Pulau Kemaro adalah cerita lain dari Sungai Musi. Kemaro artinya keramat. Disebut demikian karena pulau ini tak pernah tenggelam ketika Sungai Musi pasang. Pulau ini juga dikeramatkan oleh warga Tionghoa penganut Budha.
Sebelum pandemi, pada hari tertentu, khususnya Imlek dan Cap Go Meh, jumlah pengunjung di Pulau Kemaro meningkat. Ini memang destinasi yang menarik. Tak hanya warga lokal, pengunjung dari daratan Thailand, Malaysia, dan Singapura juga kerap mendatangi pulau ini.
Pada musim kemarau, sekitar pukul 10.30 panas udara di Kota Palembang sudah terasa mematuki kulit. Tak ada kucuran keringat. Bulirnya telah lenyap tersapu terik matahari. Untuk mencapai Pulau Kemaro, kita butuh menyewa perahu.
Para awak perahu biasanya membuka negosiasi dengan calon penumpang dengan menyodorkan angka Rp 400 ribu untuk perjalanan pulang pergi melintasi Musi. Calon penumpang boleh menawar. Bila terampil bernegosiasi, Rp 250 ribu bisa menjadi kesepakatan.
Setelah itu, kita bisa segera menyusuri Musi yang dalamnya 12–15 meter. Setelah melaju 10 menit, Pulau Kemaro menampakkan bibir dermaganya. Di luar hari-hari besar, pulau ini tampak membisu. Begitu pula tatkala pandemi ini.
Perahu pun merapat di dermaga. Awak perahu akan mempersilakan pengunjung untuk naik ke pulau dan berjalan-jalan. Dari area dermaga, suasana khas Tionghoa sudah terasa. Sebuah gapura berukiran dua naga bertuliskan 1982 berdiri kaku. Barangkali maksud dari tulisan tersebut adalah tahun pembuatan gapura.
Kisah Tan Bun An
Di pulau itu ada penjaga yang merupakan keturunan juru kunci Pulau Kemaro. Sang penjaga biasanya mengajak pengunjung melihat kelenteng atau wihara yang di pinggirnya terdapat batu buatan untuk menceritakan tentang legenda Pulau Kemaro.
Syahdan, seorang putri raja bernama Siti Fatimah dipersunting oleh saudagar Tionghoa bernama Tan Bun An pada zaman Kerajaan Palembang. Siti Fatimah diajak ke daratan China untuk menjenguk orangtua Tan Bun An.
Kembali ke Palembang, mereka dihadiahi tujuh buah guci yang dikatakan berisi kepingan emas. Untuk menghindari perompakan selama perjalanan, hadiah tersebut ditutupi dengan sawi asin. Melihat guci yang hanya berisi sawi asin, Tan Bun An amat kecewa dan mengempaskan guci-guci tersebut ke Musi.

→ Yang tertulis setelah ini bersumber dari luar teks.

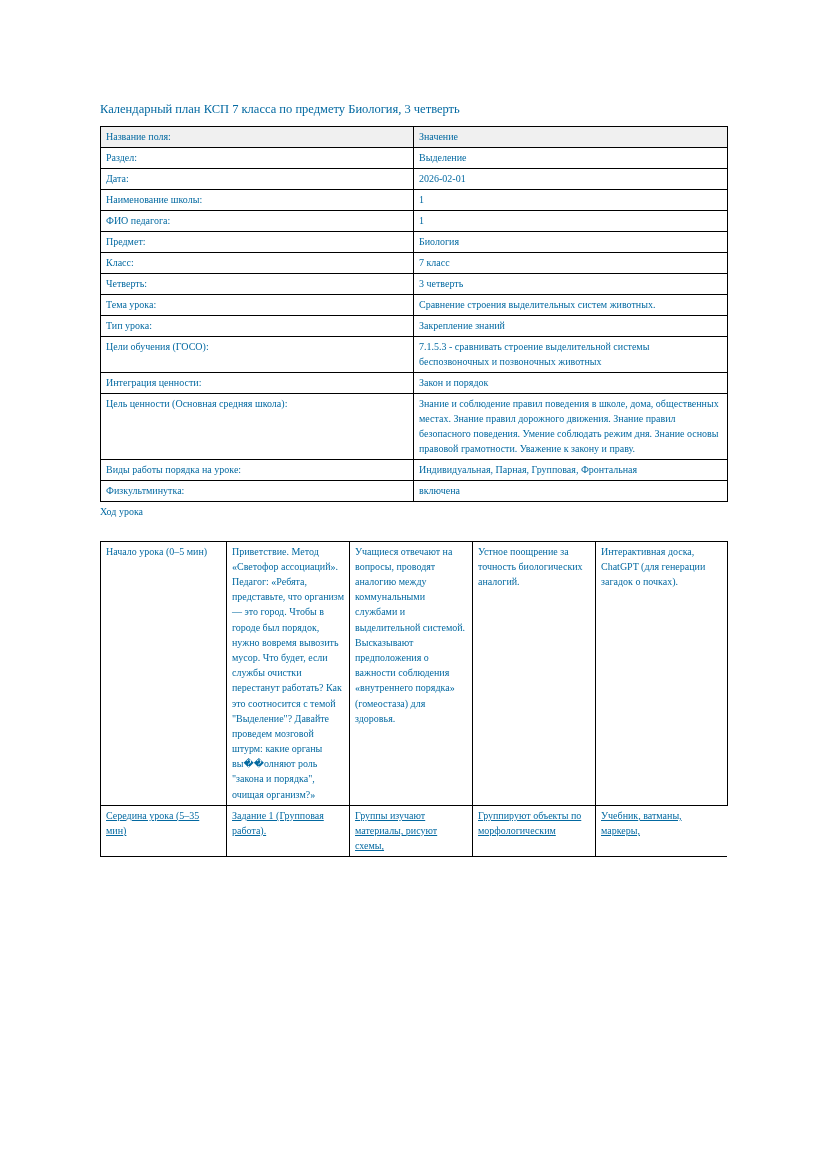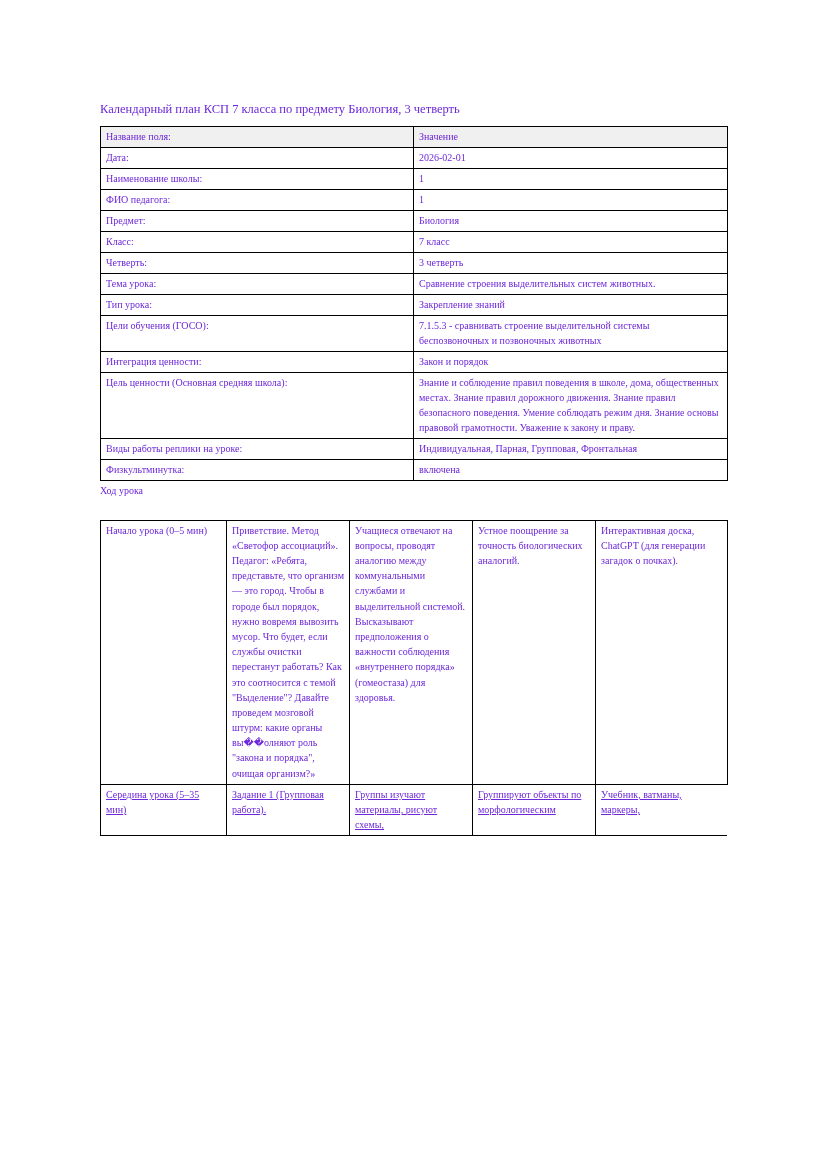--- a/index.html
+++ b/index.html
@@ -14,7 +14,7 @@
     background: #ffffff;
     overflow: hidden;
     font-family: "Liberation Serif", "DejaVu Serif", serif;
-    color: #6d28d9;
+    color: #0369a1;
   }
   .content {
     position: absolute;

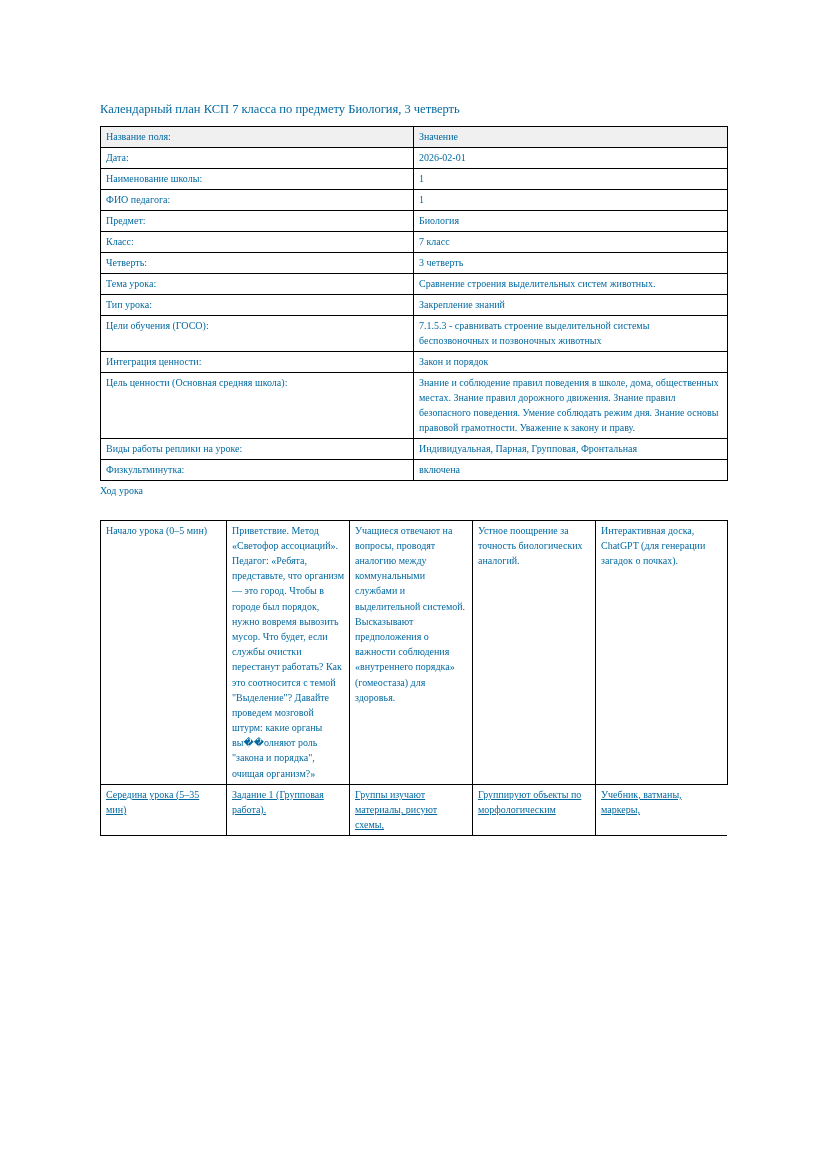--- a/index.html
+++ b/index.html
@@ -102,6 +102,10 @@
         <tr class="header-row">
           <td>Название поля:</td>
           <td>Значение</td>
+        </tr>
+        <tr>
+          <td>Раздел:</td>
+          <td>Выделение</td>
         </tr>
         <tr>
           <td>Дата:</td>

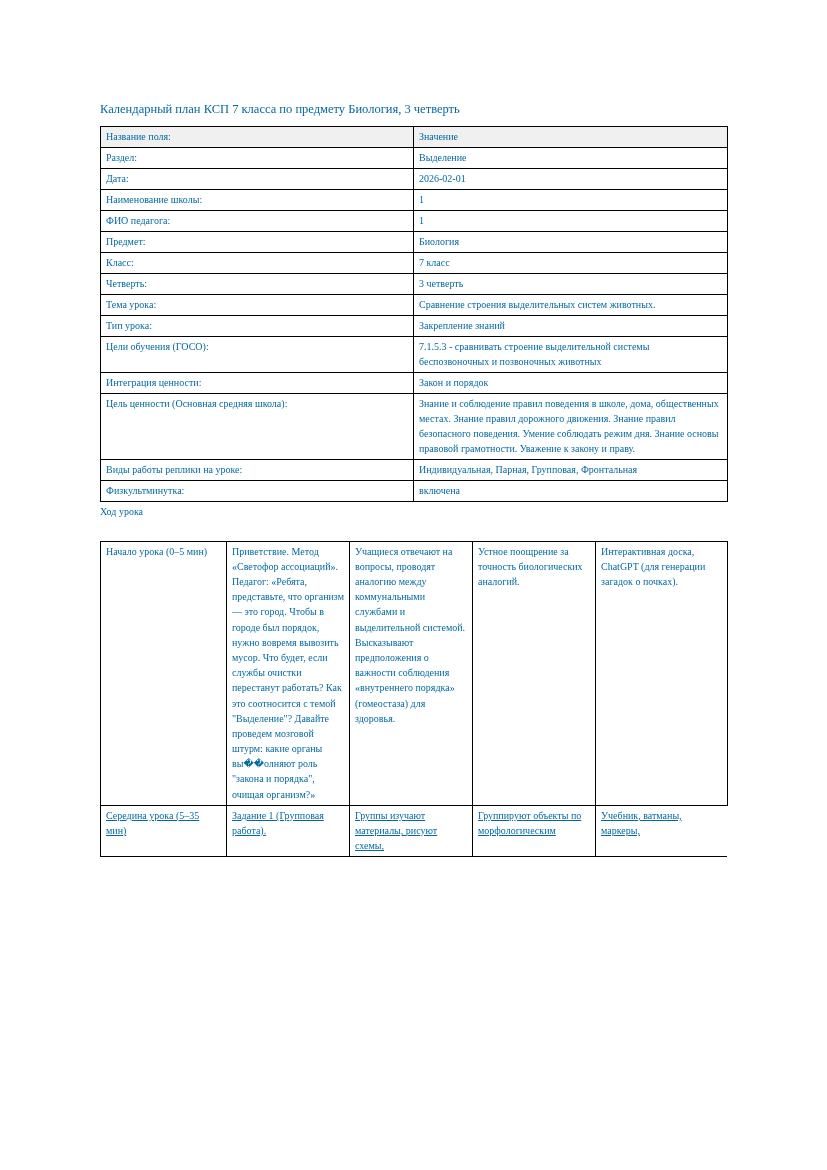--- a/index.html
+++ b/index.html
@@ -152,7 +152,7 @@
           <td>Знание и соблюдение правил поведения в школе, дома, общественных местах. Знание правил дорожного движения. Знание правил безопасного поведения. Умение соблюдать режим дня. Знание основы правовой грамотности. Уважение к закону и праву.</td>
         </tr>
         <tr>
-          <td>Виды работы реплики на уроке:</td>
+          <td>Виды работы порядка на уроке:</td>
           <td>Индивидуальная, Парная, Групповая, Фронтальная</td>
         </tr>
         <tr>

Namun, saat guci terakhir diempaskan ke sungai, guci itu membentur dinding kapal dan guci itu pun pecah sehingga tumpahlah kepingan-kepingan emas. Tan Bun An melompat ke Musi untuk mengambil emas-emas itu ditemani seorang pengawal.
Sebelum terjun, Tan Bun An berkata, “Jika ada daratan muncul di Musi ini, berarti itu adalah kuburanku.” Ditunggu lama Tan Bun An tak kunjung muncul, lantas Siti Fatimah pun ikut menceburkan diri ke Musi. Mereka bertiga tak pernah muncul kembali.
Legenda lalu mengabarkan, ketiga gunduk daratan yang menyerupai pusara muncul ke permukaan dan disebut-sebut sebagai kuburan mereka. Dari sini kemudian muncul mitos, saat menjelang Imlek dan Cap Go Meh, barang siapa yang dengan niat tulus berkunjung ke Pulau Kemaro untuk merayakan hari besar tersebut, akan dikabulkan semua keinginannya.
Itulah yang membuat banyak warga Tionghoa menyempatkan diri ke Pulau Kemaro. Di pulau ini juga berdiri sebuah pagoda. Beberapa penghias seperti patung dan ukiran sedikit memberi cerita religius tentang agama Budha. Pagoda ini indah.
Kelak jika pandemi sudah berhasil diatasi, kita bisa menyempatkan diri jalan-jalan ke Palembang. Setelah menikmati pempek khasnya, kita bisa mampir ke Pulau Kemaro.